We will create a Seahorse workflow: a graphical machine learning experiment representation.
This is a complete experiment that generates a mushroom classification model. It can be downloaded from here, but we will also show you how to create that experiment step-by-step. To follow up with this article and fully understand it, you should download and install Seahorse 1.0 using these instructions.
Step-by-step Workflow Creation
Reading the Data
The data is provided in the form of a 23-column, comma-separated CSV-like file with column names in the first line. To work with the dataset, it has to be loaded into Seahorse. This can be done by a Read DataFrame operation. Let’s place it on the canvas using drag-and-drop from the operations palette. To load the data, we need to provide the correct path to the file.
Just click at the Read DataFrame operation on the canvas. Now, in panel on the right you will see its parameters. The Read DataFrame needs to have its parameters modified:
After setting the Read DataFrame’s parameters to the correct values, the operation is ready to be executed – just simply click the RUN button in the top Seahorse toolbar. If you have more operations on the canvas and you are interested in the results of only one operation, you can use partial execution of the workflow. Simply select that operation before clicking RUN.
When the execution ends, a report of the operation will be available.
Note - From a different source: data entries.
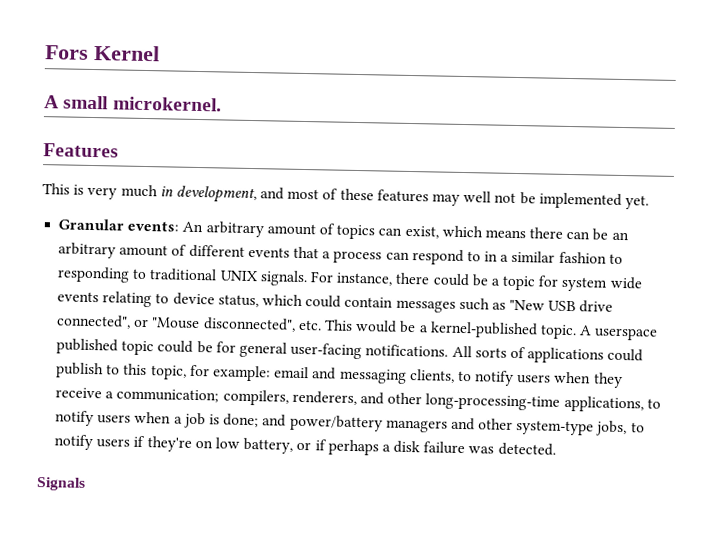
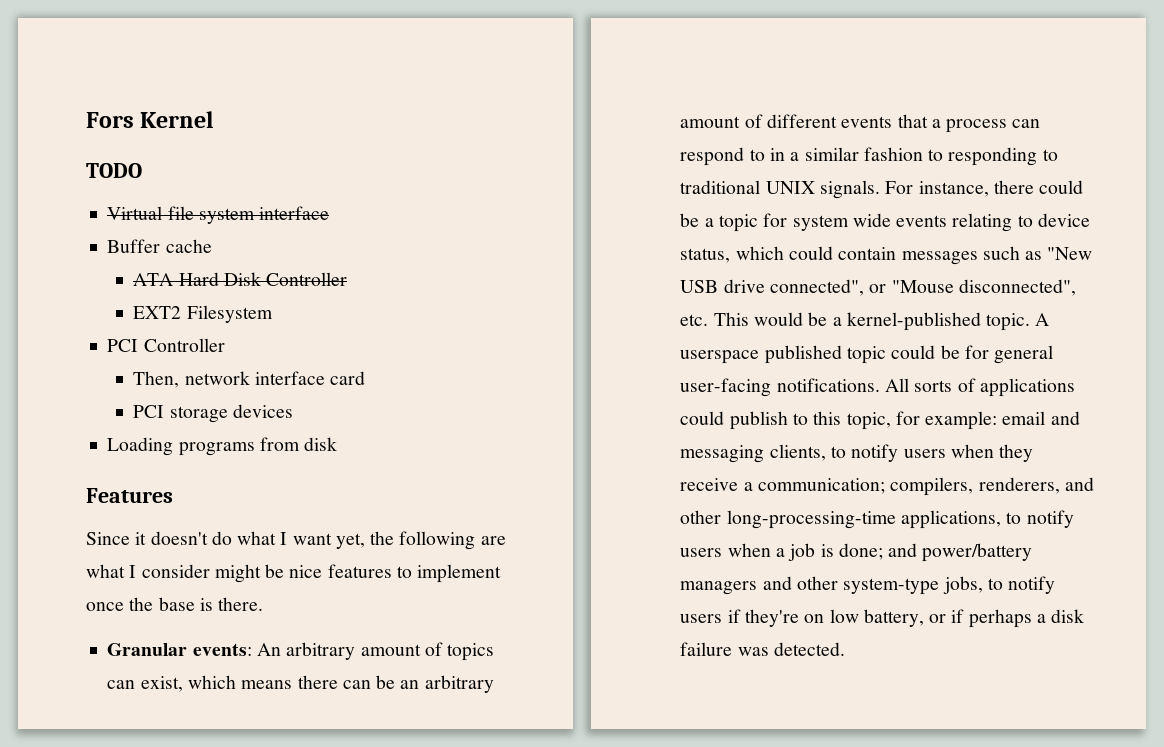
- A small microkernel.
+ TODO
+ Virtual file system interface
+ Buffer cache
+ ATA Hard Disk Controller
+ EXT2 Filesystem
+ PCI Controller
+ Then, network interface card
+ PCI storage devices
+ Loading programs from disk
  Features
- This is very much in development, and most of these features may well not be implemented yet.
+ Since it doesn't do what I want yet, the following are what I consider might be nice features to implement once the base is there.
- Signals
Let’s click on the operation output port to see its result.
At the bottom of the screen you will see a simple DataFrame report. It contains information about data loaded by the Read DataFrame operation.
The DataFrame is too wide (more than 20 columns) to allow viewing the data sample in the report, so we are able to explore here only the column types and names. If you want to explore the data a bit more, you can use a Notebook operation (it allows interactive data exploration): Just place it on the canvas (use drag-and-drop technique) and connect its input port with the Read DataFrame output port (click on the output port and drag it to an input port of the other operation). Now, you can open the Notebook by selecting it on the canvas and clicking at the “Open notebook” button on the right panel.
In the newly opened window, enter: dataframe().take(10) and click on the “run cell” button (you can use a shortcut for it: Ctrl+Enter). Now you can closely investigate the data sample of the first 10 rows returned by the Read DataFrame operation.
In the first column we have labels stating to which class a specific sample belongs (possible values: edible or poisonous). We have discovered that all columns have string values. To perform classification, Seahorse needs a numeric label column and a vector of numerics as features column. We need to map string values to numbers and assembly features into a single vector column. This can be done by combining multiple operations – String Indexer with One Hot Encoder and Assemble Vector – as shown in the workflow overview image.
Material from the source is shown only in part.